How to complete this task. Check each line below for the word "modular", and copy those that have it.

Recorded information.
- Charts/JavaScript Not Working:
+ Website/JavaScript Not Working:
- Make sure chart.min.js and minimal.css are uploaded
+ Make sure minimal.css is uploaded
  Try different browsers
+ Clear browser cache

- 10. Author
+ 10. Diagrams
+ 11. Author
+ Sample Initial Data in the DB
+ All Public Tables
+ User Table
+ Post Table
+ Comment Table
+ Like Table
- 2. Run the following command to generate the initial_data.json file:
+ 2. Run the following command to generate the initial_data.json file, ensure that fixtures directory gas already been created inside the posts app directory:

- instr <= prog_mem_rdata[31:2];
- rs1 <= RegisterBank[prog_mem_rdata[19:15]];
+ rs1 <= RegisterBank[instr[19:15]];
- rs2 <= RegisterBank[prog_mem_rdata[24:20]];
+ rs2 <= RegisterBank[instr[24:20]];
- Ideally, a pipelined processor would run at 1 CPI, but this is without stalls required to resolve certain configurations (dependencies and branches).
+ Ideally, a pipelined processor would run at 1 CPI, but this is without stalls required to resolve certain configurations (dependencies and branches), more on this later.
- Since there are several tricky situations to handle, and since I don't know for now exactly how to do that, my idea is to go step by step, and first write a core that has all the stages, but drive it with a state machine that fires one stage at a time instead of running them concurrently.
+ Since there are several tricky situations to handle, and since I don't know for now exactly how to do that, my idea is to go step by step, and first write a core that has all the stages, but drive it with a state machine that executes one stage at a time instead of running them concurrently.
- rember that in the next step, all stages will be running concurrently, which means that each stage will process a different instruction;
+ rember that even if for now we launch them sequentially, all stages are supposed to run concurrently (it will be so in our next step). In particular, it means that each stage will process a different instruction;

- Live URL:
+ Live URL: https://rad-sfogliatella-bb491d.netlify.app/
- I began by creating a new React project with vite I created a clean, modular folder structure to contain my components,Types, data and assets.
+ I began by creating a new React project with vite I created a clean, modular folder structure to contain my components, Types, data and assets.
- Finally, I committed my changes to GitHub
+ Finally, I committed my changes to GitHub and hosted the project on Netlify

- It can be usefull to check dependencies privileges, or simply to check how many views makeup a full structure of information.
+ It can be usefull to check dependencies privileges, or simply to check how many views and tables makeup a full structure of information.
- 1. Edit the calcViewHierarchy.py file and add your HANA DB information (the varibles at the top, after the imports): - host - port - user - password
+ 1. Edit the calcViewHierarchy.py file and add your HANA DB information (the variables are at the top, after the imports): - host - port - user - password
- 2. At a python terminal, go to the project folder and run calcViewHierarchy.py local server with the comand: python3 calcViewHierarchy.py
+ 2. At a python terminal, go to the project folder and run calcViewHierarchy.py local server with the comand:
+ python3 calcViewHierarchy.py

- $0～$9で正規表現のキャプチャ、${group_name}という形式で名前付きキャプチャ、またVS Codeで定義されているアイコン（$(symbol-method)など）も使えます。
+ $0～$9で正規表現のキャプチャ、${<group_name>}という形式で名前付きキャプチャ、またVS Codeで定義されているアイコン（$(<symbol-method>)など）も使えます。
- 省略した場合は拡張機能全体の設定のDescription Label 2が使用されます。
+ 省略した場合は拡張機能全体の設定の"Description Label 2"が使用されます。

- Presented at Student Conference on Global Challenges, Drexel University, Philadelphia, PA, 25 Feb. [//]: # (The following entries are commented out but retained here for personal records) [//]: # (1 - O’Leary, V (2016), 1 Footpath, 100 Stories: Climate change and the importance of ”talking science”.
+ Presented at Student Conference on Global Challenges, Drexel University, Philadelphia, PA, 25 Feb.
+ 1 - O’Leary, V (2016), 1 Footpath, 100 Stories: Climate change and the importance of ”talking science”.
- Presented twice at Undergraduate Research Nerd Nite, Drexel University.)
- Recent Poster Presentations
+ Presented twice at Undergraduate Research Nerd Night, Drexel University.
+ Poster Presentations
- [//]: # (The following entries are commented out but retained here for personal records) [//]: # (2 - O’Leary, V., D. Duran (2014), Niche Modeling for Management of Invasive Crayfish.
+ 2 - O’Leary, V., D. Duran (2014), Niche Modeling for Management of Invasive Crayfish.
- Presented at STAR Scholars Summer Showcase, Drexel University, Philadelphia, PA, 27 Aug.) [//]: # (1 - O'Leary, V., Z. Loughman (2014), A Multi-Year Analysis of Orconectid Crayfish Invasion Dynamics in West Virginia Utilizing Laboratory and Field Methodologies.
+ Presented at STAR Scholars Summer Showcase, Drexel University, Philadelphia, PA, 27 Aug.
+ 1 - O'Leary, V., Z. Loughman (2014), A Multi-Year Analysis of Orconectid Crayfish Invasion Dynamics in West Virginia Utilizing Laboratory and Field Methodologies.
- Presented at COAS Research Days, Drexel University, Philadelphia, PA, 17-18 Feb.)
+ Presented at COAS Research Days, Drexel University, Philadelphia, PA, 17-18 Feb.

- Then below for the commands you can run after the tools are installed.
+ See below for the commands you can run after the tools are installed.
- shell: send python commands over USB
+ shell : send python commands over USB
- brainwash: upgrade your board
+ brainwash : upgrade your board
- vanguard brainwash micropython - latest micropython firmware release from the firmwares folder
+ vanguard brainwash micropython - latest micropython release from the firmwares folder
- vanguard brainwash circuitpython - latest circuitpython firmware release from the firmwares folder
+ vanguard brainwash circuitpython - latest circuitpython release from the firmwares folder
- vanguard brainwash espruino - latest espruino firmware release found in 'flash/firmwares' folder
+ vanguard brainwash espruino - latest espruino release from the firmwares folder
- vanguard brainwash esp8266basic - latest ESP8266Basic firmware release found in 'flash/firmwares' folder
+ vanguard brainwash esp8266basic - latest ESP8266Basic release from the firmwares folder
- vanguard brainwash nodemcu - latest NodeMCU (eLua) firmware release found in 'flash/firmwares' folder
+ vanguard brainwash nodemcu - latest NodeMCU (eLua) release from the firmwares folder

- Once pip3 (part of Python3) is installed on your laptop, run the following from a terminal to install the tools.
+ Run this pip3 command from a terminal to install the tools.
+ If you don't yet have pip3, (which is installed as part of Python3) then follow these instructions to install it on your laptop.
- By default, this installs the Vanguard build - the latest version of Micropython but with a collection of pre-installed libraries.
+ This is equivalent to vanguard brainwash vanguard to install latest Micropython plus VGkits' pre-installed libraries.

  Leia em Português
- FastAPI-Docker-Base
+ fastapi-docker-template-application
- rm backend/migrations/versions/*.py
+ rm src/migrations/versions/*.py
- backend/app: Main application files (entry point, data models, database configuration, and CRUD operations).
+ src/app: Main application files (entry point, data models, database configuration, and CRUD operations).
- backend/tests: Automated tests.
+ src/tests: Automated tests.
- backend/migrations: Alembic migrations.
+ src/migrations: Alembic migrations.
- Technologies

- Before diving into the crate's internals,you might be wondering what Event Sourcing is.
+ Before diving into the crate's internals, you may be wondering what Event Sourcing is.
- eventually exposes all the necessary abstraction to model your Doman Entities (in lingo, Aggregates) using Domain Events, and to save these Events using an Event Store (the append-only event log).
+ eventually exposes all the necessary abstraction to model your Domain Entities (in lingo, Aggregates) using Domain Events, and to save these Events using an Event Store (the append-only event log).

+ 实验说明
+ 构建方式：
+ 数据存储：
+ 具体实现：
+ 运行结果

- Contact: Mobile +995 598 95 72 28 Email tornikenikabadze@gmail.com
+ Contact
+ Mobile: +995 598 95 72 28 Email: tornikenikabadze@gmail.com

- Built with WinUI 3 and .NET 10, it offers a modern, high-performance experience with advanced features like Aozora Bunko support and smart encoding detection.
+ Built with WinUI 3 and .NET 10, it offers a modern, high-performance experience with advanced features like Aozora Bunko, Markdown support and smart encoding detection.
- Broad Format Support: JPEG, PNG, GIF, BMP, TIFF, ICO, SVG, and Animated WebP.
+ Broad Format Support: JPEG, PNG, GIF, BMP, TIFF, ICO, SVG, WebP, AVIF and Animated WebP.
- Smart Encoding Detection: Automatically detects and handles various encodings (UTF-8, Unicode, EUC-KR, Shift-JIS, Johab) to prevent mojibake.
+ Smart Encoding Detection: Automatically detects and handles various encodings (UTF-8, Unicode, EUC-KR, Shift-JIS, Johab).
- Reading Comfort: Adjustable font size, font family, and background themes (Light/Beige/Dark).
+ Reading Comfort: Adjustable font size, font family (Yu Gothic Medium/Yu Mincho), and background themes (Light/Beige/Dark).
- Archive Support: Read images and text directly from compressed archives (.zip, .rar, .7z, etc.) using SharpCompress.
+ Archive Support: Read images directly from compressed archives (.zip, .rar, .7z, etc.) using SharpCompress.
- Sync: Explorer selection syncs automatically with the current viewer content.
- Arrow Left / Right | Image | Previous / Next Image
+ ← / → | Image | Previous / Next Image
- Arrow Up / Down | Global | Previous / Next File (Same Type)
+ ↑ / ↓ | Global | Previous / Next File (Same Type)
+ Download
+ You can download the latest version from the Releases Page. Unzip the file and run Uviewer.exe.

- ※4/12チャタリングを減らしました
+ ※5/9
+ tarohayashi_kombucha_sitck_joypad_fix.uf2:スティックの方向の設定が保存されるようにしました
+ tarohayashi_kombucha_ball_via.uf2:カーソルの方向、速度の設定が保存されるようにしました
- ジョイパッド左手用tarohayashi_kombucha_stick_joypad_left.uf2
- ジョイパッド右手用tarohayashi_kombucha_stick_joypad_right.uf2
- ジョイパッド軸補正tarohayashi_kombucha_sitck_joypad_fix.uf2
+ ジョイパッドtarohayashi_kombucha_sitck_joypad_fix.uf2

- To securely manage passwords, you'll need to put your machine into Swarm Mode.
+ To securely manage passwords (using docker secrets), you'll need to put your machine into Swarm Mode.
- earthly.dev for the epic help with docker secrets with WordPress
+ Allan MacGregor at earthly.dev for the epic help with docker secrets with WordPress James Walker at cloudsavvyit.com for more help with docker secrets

Task answer.
- I began by creating a new React project with vite I created a clean, modular folder structure to contain my components,Types, data and assets.
+ I began by creating a new React project with vite I created a clean, modular folder structure to contain my components, Types, data and assets.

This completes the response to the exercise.